SOURCE DATA: Begin

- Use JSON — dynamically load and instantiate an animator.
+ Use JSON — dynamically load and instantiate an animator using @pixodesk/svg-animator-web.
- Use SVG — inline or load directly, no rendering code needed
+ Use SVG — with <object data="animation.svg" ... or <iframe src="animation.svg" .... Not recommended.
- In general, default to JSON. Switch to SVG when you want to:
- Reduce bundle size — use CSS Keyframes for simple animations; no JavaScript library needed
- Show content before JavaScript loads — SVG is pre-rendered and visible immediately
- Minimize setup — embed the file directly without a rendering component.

SOURCE DATA: End
SOURCE DATA: Begin

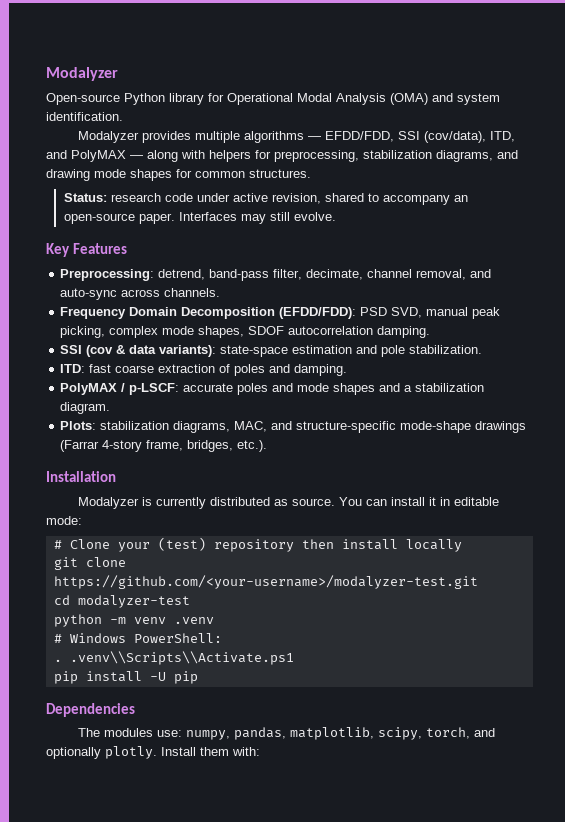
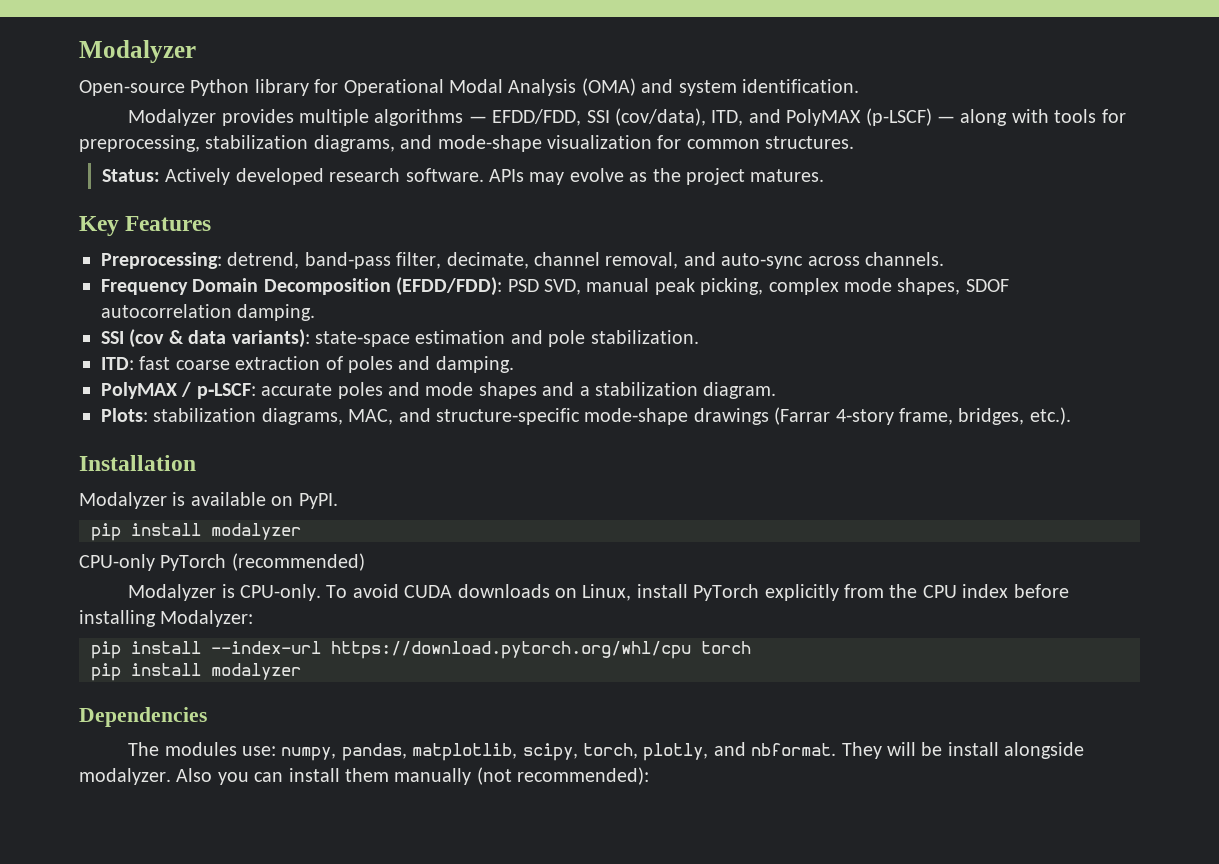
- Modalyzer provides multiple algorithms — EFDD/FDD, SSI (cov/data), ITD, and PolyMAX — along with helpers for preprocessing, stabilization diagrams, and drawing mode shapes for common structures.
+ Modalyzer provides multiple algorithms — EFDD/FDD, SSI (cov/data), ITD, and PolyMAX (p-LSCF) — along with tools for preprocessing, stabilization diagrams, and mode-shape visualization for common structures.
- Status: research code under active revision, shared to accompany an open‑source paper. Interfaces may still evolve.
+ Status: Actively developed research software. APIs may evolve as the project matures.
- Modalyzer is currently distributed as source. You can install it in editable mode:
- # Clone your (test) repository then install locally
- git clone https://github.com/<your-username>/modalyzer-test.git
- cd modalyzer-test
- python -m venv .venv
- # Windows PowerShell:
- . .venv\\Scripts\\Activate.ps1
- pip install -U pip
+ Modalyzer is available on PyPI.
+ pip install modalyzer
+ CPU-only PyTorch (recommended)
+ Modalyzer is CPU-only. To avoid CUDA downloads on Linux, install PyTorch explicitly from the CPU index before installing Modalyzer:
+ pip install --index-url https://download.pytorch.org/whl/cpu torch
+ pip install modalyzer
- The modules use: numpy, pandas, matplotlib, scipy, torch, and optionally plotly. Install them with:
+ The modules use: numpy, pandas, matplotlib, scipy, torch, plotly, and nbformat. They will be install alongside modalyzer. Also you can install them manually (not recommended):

SOURCE DATA: End
SOURCE DATA: Begin

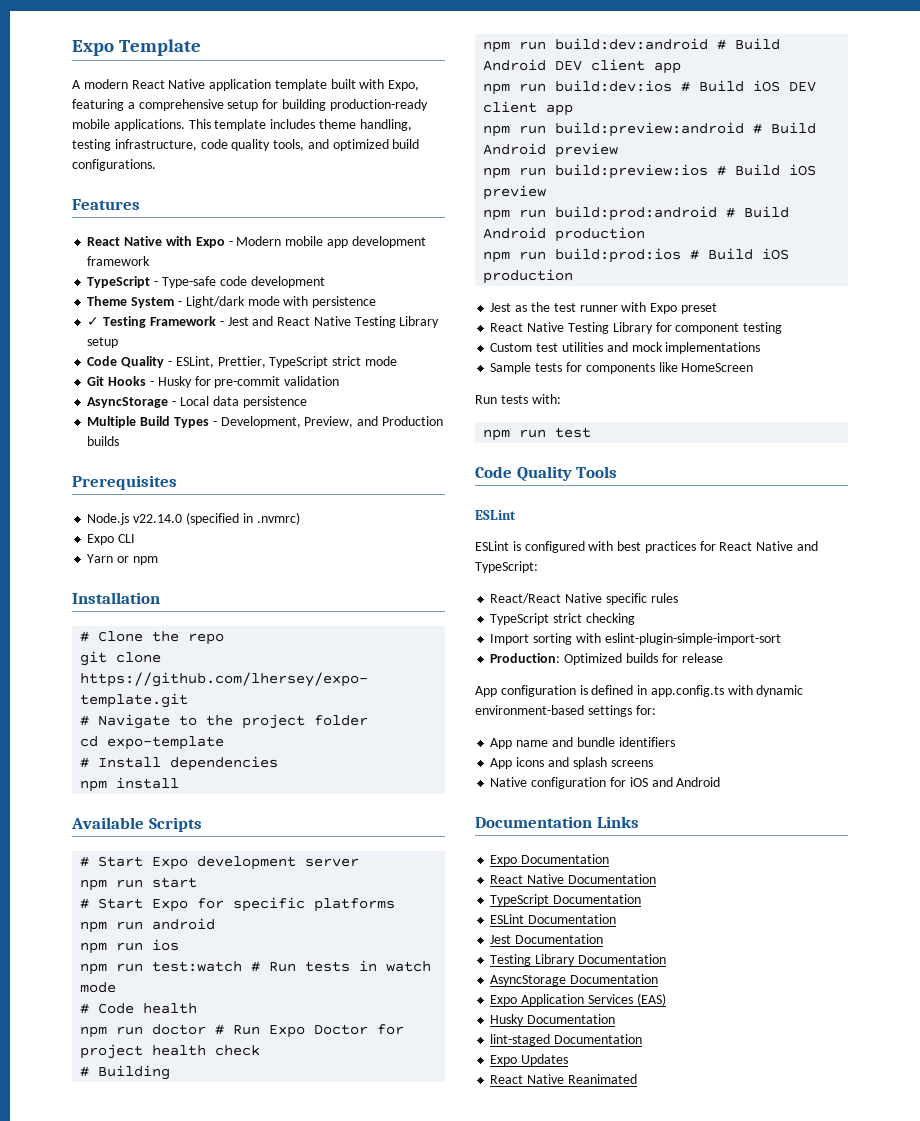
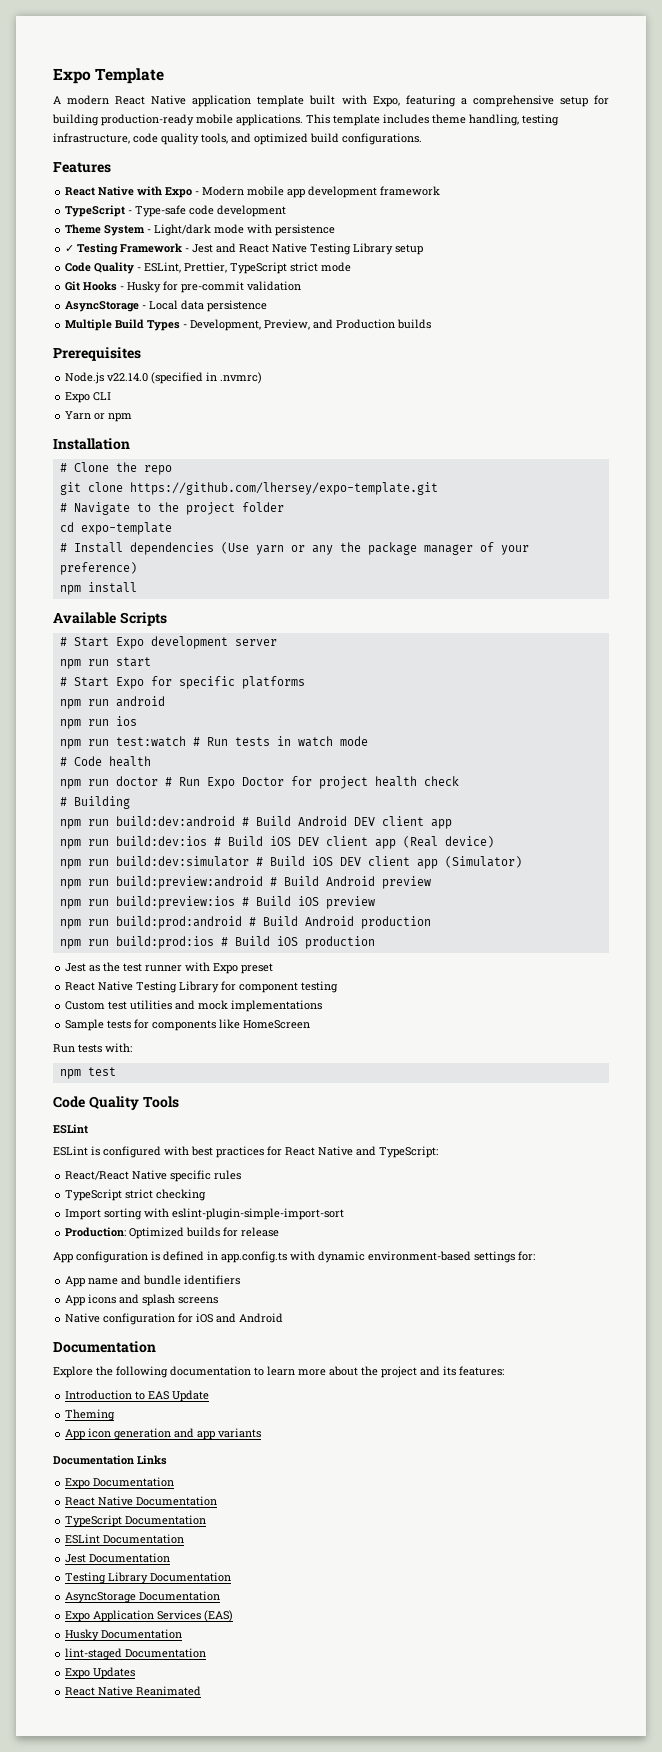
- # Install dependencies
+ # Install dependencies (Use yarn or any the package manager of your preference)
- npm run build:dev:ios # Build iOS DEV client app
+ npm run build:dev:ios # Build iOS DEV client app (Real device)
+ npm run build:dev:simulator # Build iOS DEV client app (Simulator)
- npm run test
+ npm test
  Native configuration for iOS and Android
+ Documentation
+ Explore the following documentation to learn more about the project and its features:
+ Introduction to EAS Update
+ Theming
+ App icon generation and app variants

SOURCE DATA: End

WORK TO BE COMPLETED: Output only an exact transcription of the lines above from the one with "Native configuration for iOS and Android" up to and including the one with "and app variants".

RESPONSE AREA:
  Native configuration for iOS and Android
+ Documentation
+ Explore the following documentation to learn more about the project and its features:
+ Introduction to EAS Update
+ Theming
+ App icon generation and app variants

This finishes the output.